Well, as sad as that may be to some of your fans, there’s some incredible live footage on YouTube of you performing that material in 2015.

If you go back and watch it, I am fucking terrified. That show was so terrifying. The songs aren’t easy to play, even though they don’t sound all that difficult. I think that’s the only time I sang and played them at the same time, because we did a few rehearsals and I wouldn’t sing during them. At the end of the song ‘Last Year,’ you can kind of see me in the video saying to the band in Japanese, ‘Jesus Christ, we got through that!’

There’s a moment on the latest Steamroom release that seems to be bits of a conversation or argument. What the heck is that?

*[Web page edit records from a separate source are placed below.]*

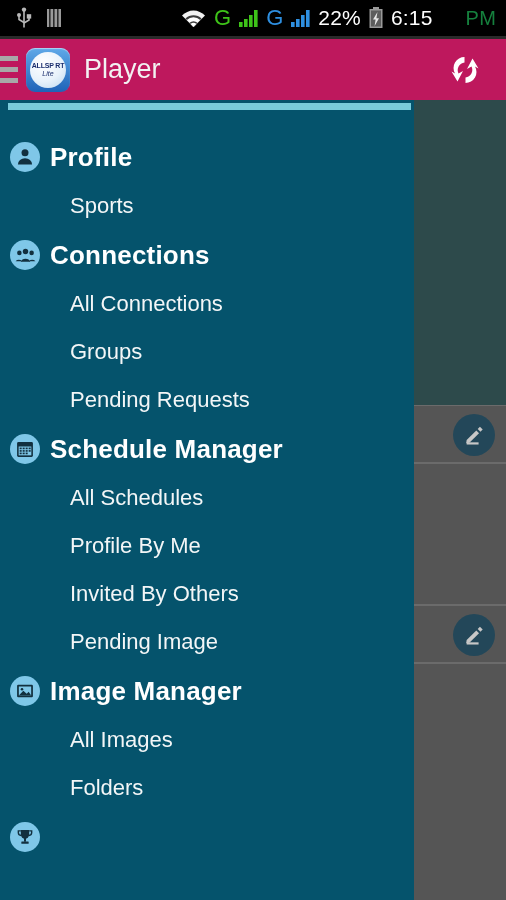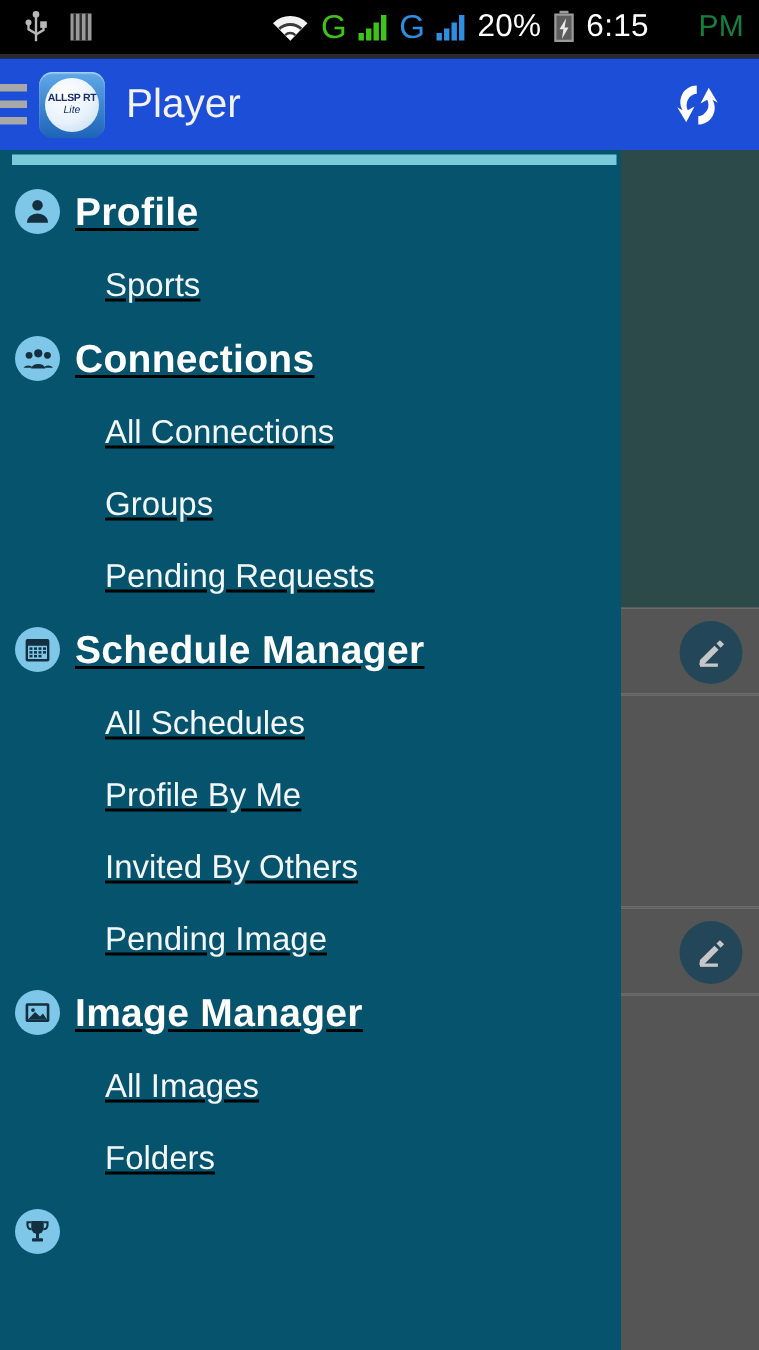"20%" span.sb-text { text: 20% -> 22% }
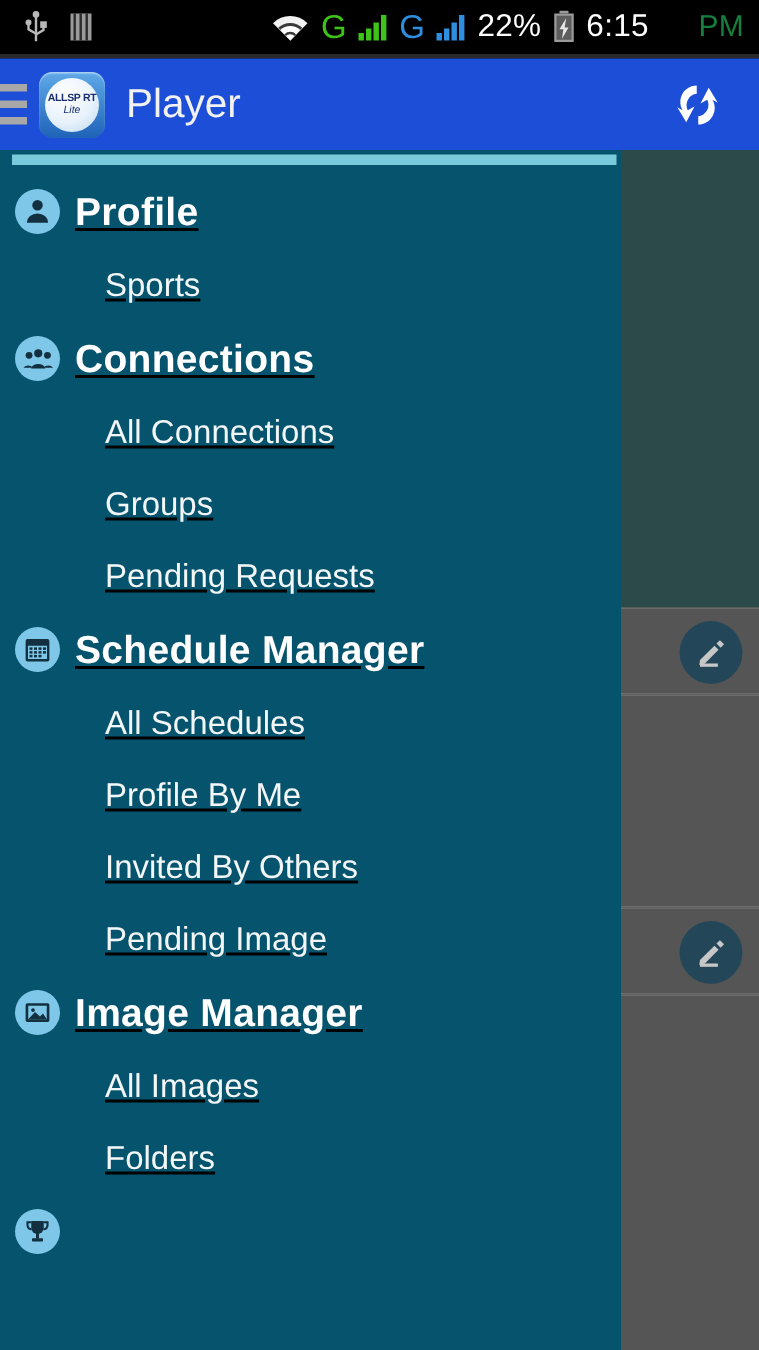"Player" #actionbar { background: #1d4ed8 -> #be185d }
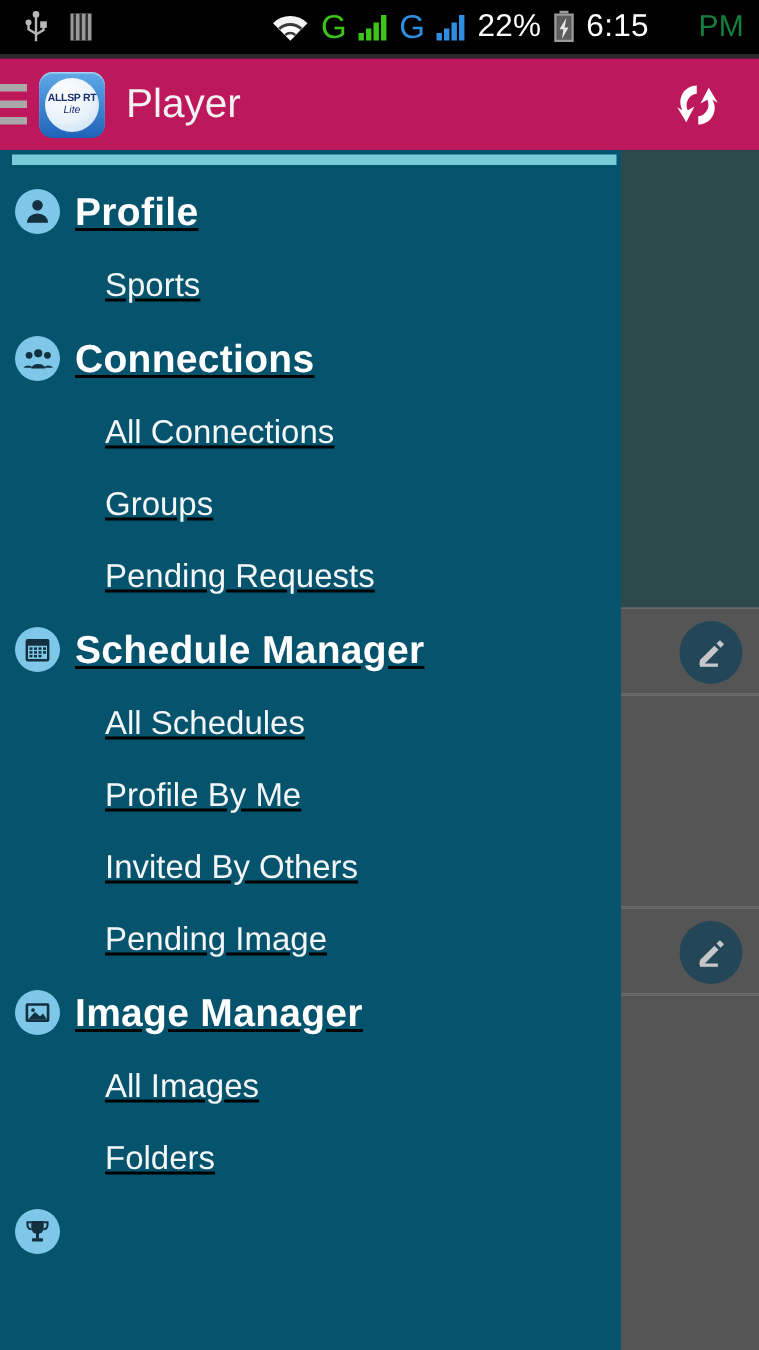"Profile" #drawer-list { text-decoration: underline -> none; top: 16px -> 32px }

When I make those things, sometime I take little breaks and look at YouTube to be braindead for a couple minutes. I found a clip of some guy who goes around and cuts people’s wired headphones and gives them earbuds instead. There was something about the way he was saying ‘you don’t need headphones’ that made me laugh so hard. I was thinking of a transition from one bit to another, and this was so perfect. That particular Steamroom is made from sounds of a three-minute recording of the seashore. In Kyma, sometimes I record examples to process things or make the sound itself, and in this case, I was working on something to change the harmonic and overtone structure of what I’d put in. So with that audio clip, I just loved how stupid the guy sounded. I haven’t been to the States in 20 years, and I can only observe from the outside what it seems like America has turned into. That guy’s voice sounded like what it might feel like to talk to a young person in the States now [laughs hard]. It was so dystopic. It shouldn’t be something that makes me laugh, but it did.

What else have you been working on?

These days, I’m mostly working on restoring the Roland Kayn archive. If you want to enjoy any song-based stuff from me vicariously, Eiko is working on her new record now, and I’m working on that. Until just recently, Eiko was making the soundtrack to the new Ryusuke Hamaguchi film. He was trying to get it into the Venice Film Festival, so we were working around the clock on it. I’m the in-house engineer for Eiko [laughs]. I mostly spend my time studying. Music-wise, it’s the Kayn archive, which is going to take a long time, and Eiko’s new record. I haven’t heard it, but I’ve heard there’s another Kaiji Haino/Oren Ambarchi/me trio record coming. That’s what Oren told me. I don’t remember the show, but supposedly it happened. It would have been many years ago by now. We only played at this one club in Tokyo, which is now closed, and Oren hasn’t been back here in five years. I have to admit, I’m not the best person to ask about what’s happening with me [laughs].